When I told my mother I heard she wanted to abort me, she tried to explain the reason. I had already overheard the details. I put my arms around her to comfort her. She told me that she already had more girls than boys. She was physically too ill to have as many children. She had a chronic heart condition that caused her to suffer even more. To keep children safe in our society was nearly impossible. It took a perfect heart condition, and even with that, it was a battle. She tried to abort me to be fair to me.
After my mother was done explaining I felt so much empathy for her. I was raised in a world that caused us to know the nightmare we lived in from the time we could speak. It was nearly impossible for parents to hide the ugly world from their children. It was in our faces, from the moment we could speak. I heard everything as a child. There was no way for my parents to shelter me and keep me from knowing.

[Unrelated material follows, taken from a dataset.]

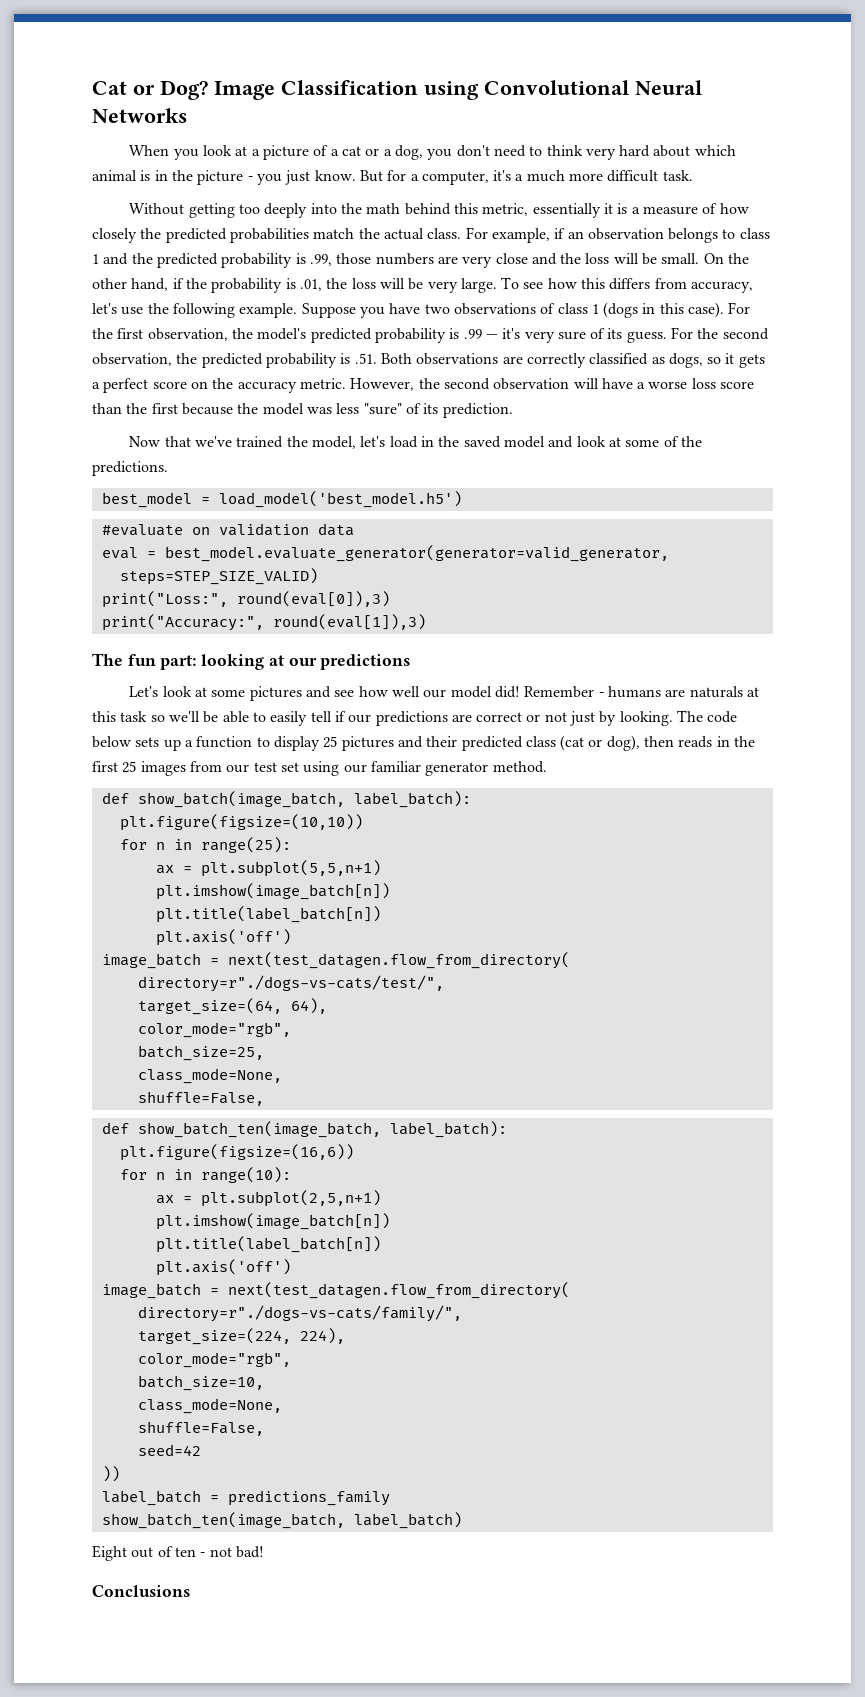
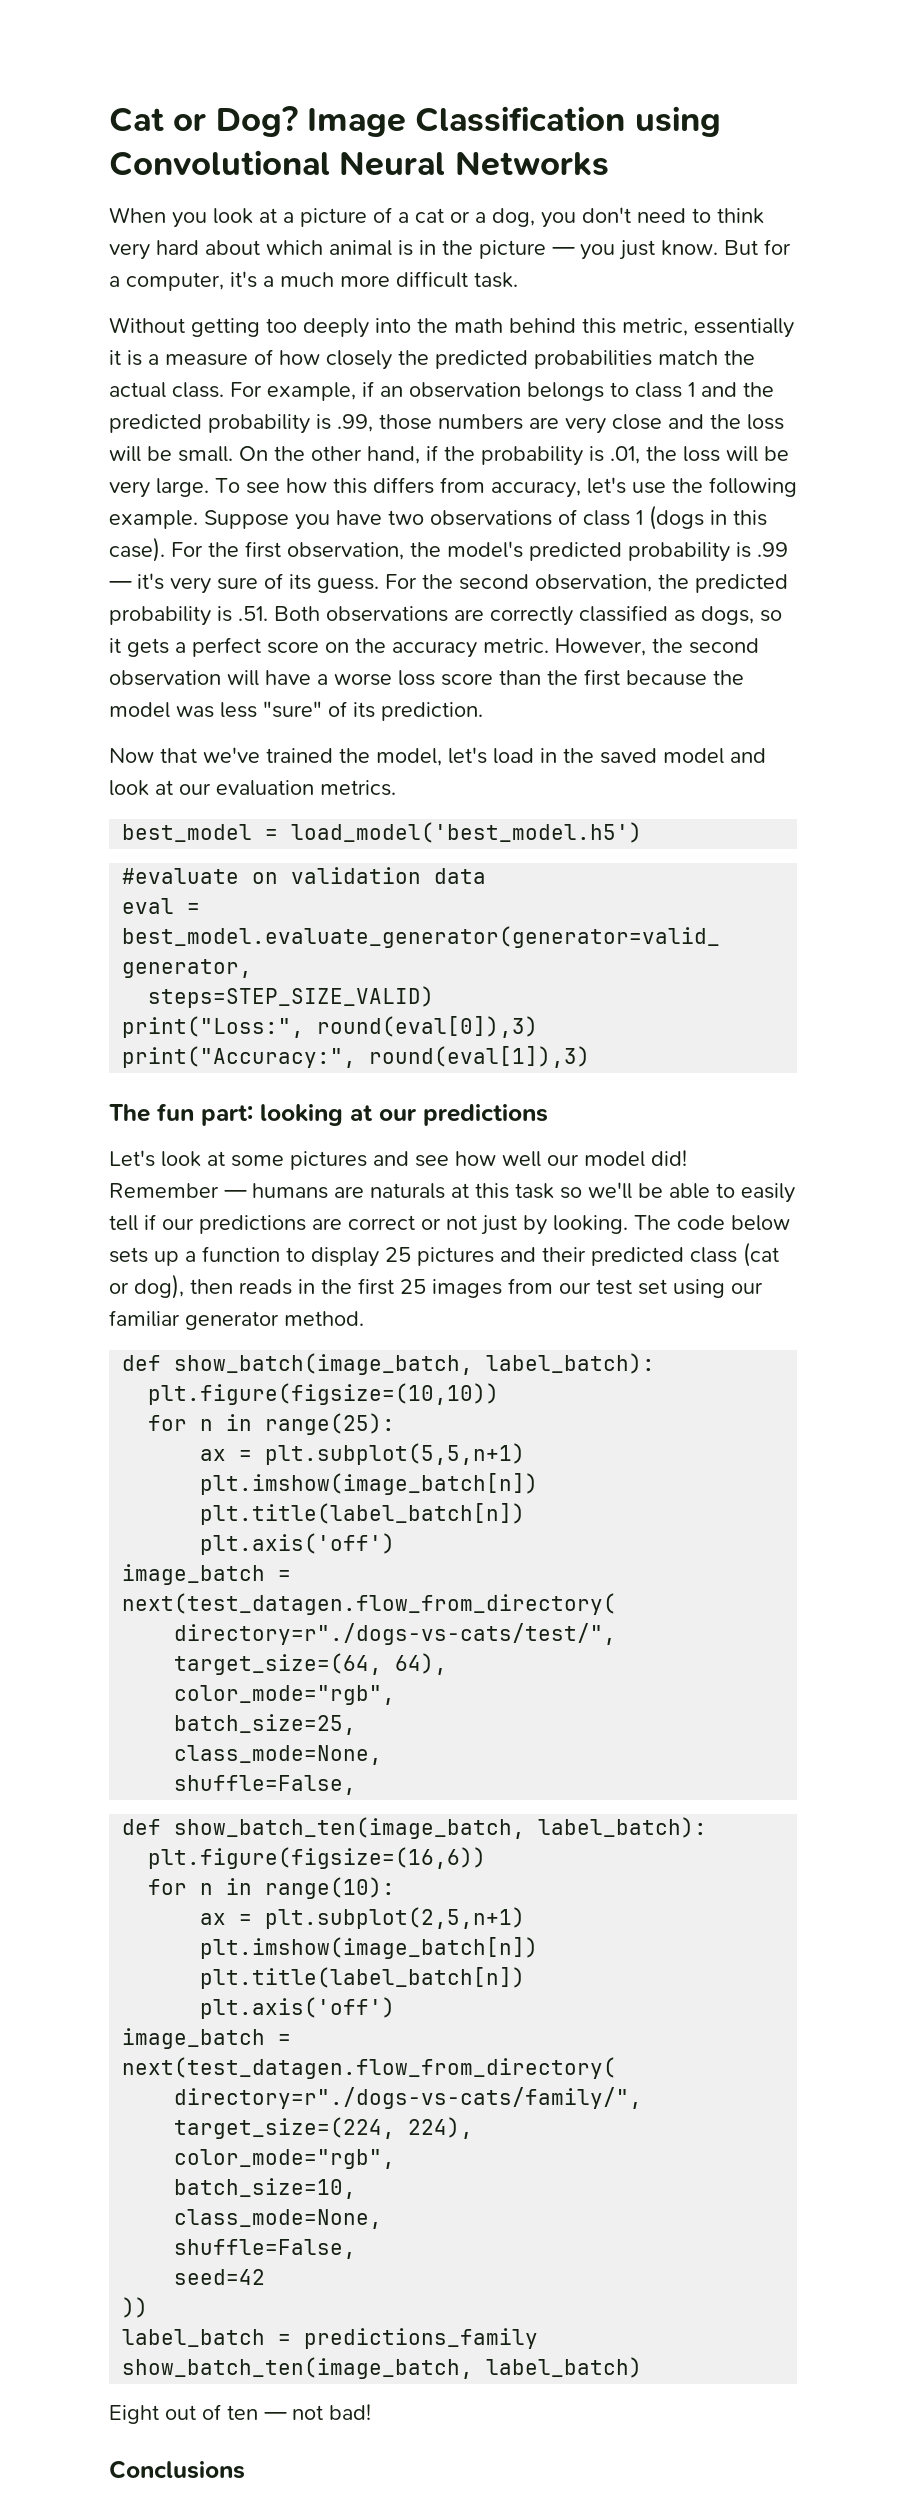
[247,176,253,181] - -> [552,247,575,255] —
[625,436,702,447] [92,461,168,476] some of the predictions. -> [179,780,396,796] our evaluation metrics.
[598,692,604,697] - -> [224,1190,247,1198] —
[200,1552,206,1557] - -> [264,2412,287,2420] —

So I understood my mother’s feelings and attempts to abort me. I comforted her. I told her that she did what was best for us both. I told her I was not angry with her. I loved her. I did not want her to feel guilt. She suffered enough. I actually became more protective of her. I became very concerned with her health. I was worried for her fragile health all of my life. I empathize with her pain and suffering so much that I was a pro-choice activist who believed that a woman should have access to legal and safe abortion. I was active in that movement from about twenty to twenty-five years of age.
I saw my mother’s suffering every day, as a mother, a wife, and an oppressed woman in a world of chaos, danger, fear, anxiety and pain. Who would want to raise a family in that world? I thought of that as a small child. I understood my mother. She did the best she knew. She was just as much a victim as I was, caught in a messy whirlpool of our world. I put myself in her shoes as a small child. I realized how frightening and what a nightmare it could be to make it in that world.
My grandmother died when I was very small. I do not remember her. She and her mother never discussed my mother being often physically punished by her as a child. My mother felt my grandmother was cruel to her. She felt she was punished unfairly.
When I was old enough, my mother told me that she felt sorry for her mother knowing she was so badly victimized by the world. She knew her mother had suffered massive traumas. Her mother’s child was taken from her and she could not see him. She chose not to tell her mother that she felt she was abused by her.
My mother had a difficult time performing the role of a mother. She did not feel her mother was a good role model, considering the circumstances. She understood her mother’s position. But she did not feel she knew how to be a mother herself. At the same time, she had to survive a fragile heart condition.
Her way of protecting her children from her not being a good mother was to distance herself from her small children. She was comfortable relating to the children when they were teens and in college.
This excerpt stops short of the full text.